Problem requirements:
Your answer should hold exactly the lines from the line containing "Clone the repository" through the end of the entries that follow.

Records shown section start

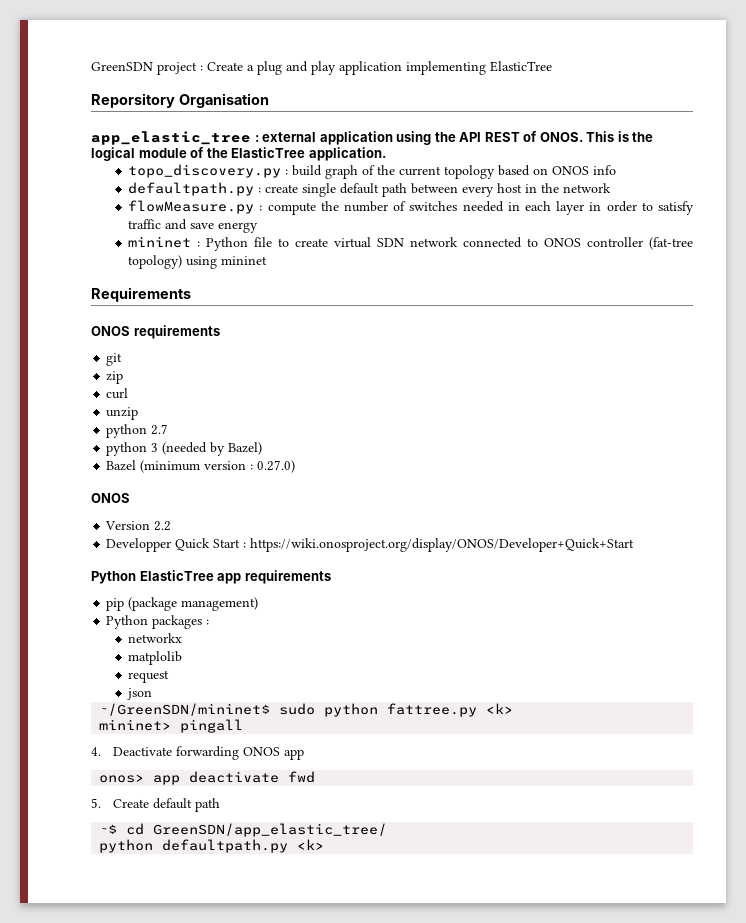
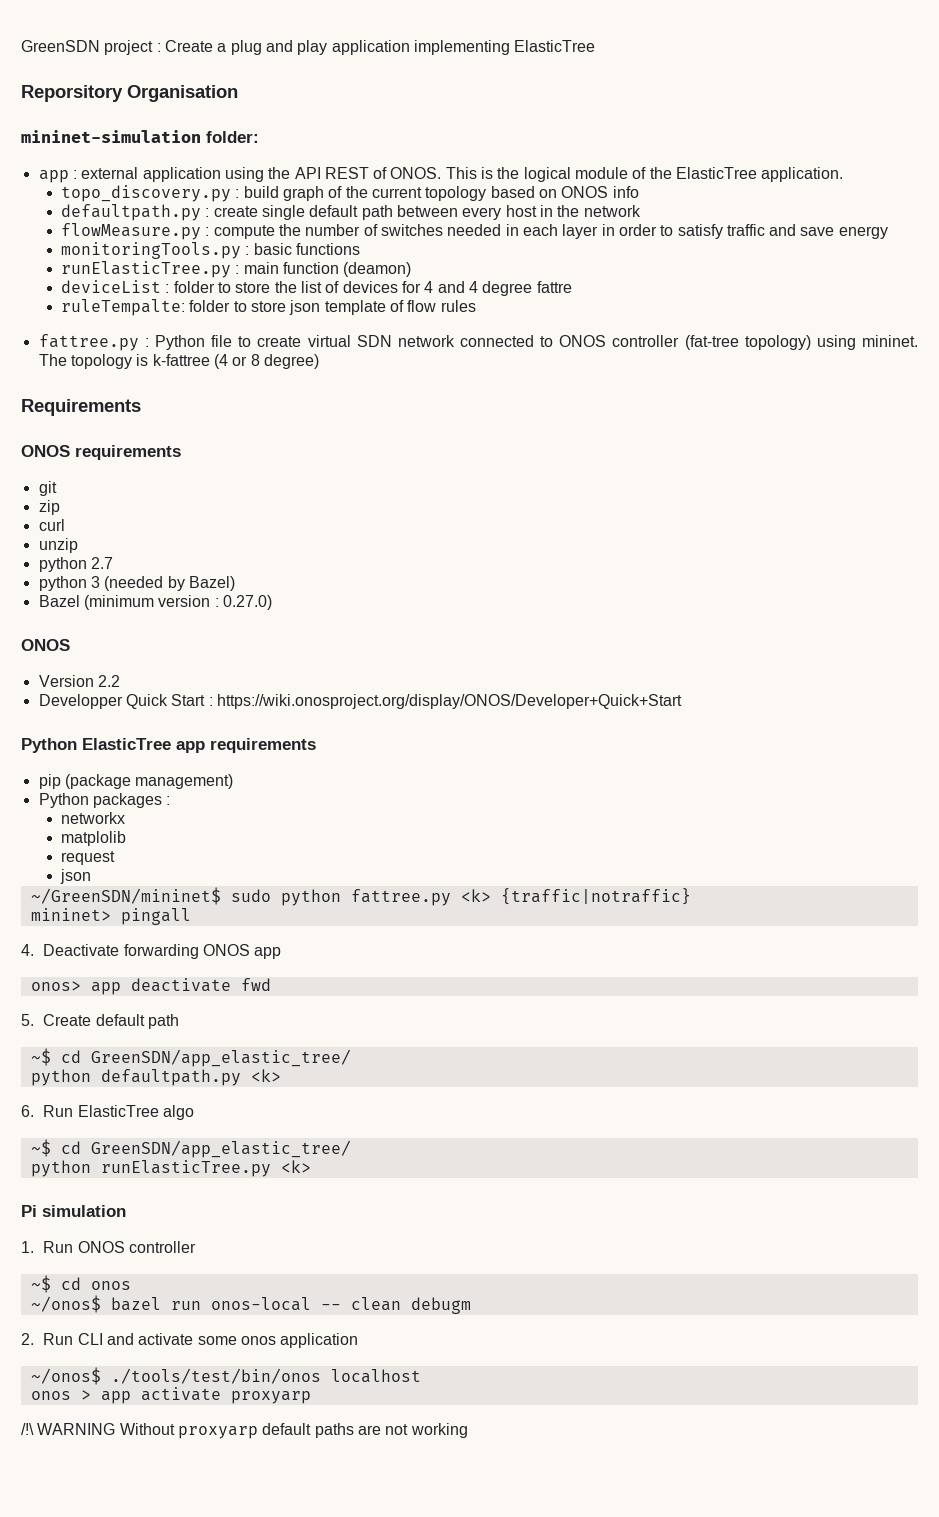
- app_elastic_tree : external application using the API REST of ONOS.
+ mininet-simulation folder:
+ app : external application using the API REST of ONOS.
- mininet : Python file to create virtual SDN network connected to ONOS controller (fat-tree topology) using mininet
+ monitoringTools.py : basic functions
+ runElasticTree.py : main function (deamon)
+ deviceList : folder to store the list of devices for 4 and 4 degree fattre
+ ruleTempalte: folder to store json template of flow rules
+ fattree.py : Python file to create virtual SDN network connected to ONOS controller (fat-tree topology) using mininet. The topology is k-fattree (4 or 8 degree)
- ~/GreenSDN/mininet$ sudo python fattree.py <k>
+ ~/GreenSDN/mininet$ sudo python fattree.py <k> {traffic|notraffic}
+ 6. Run ElasticTree algo
+ ~$ cd GreenSDN/app_elastic_tree/
+ python runElasticTree.py <k>
+ Pi simulation
+ 1. Run ONOS controller
+ ~$ cd onos
+ ~/onos$ bazel run onos-local -- clean debugm
+ 2. Run CLI and activate some onos application
+ ~/onos$ ./tools/test/bin/onos localhost
+ onos > app activate proxyarp
+ /!\ WARNING Without proxyarp default paths are not working

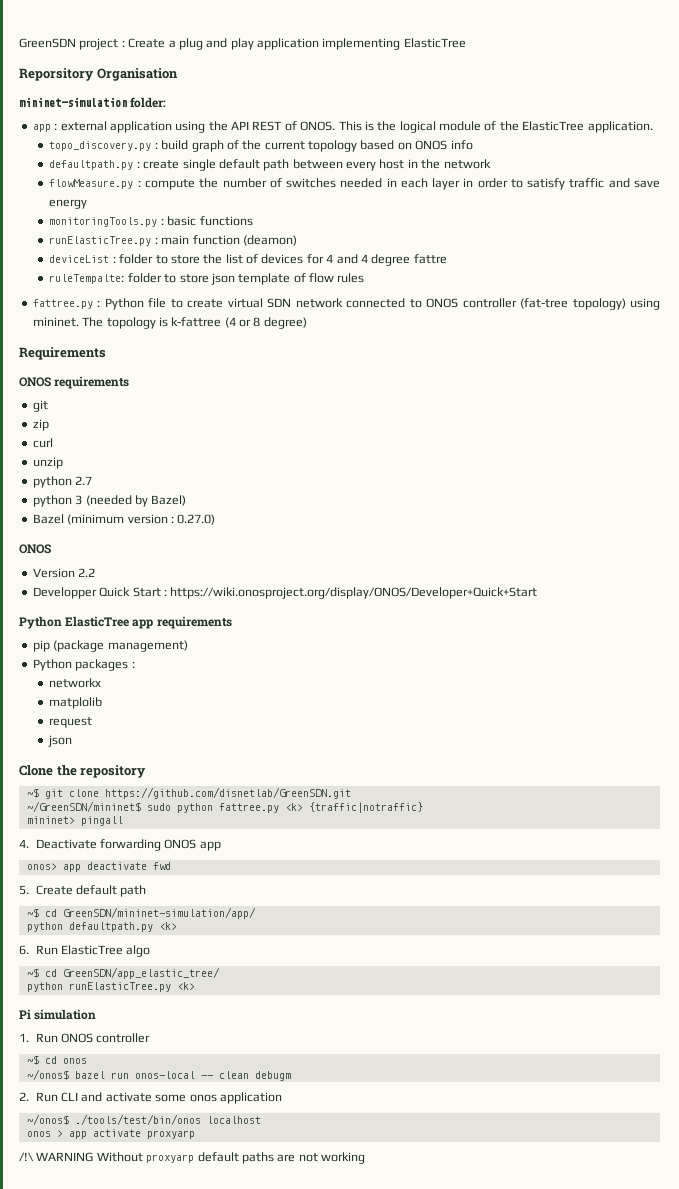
+ Clone the repository
+ ~$ git clone https://github.com/disnetlab/GreenSDN.git
  5. Create default path
- ~$ cd GreenSDN/app_elastic_tree/
+ ~$ cd GreenSDN/mininet-simulation/app/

Records shown section end

Solution for this problem:
+ Clone the repository
+ ~$ git clone https://github.com/disnetlab/GreenSDN.git
  5. Create default path
- ~$ cd GreenSDN/app_elastic_tree/
+ ~$ cd GreenSDN/mininet-simulation/app/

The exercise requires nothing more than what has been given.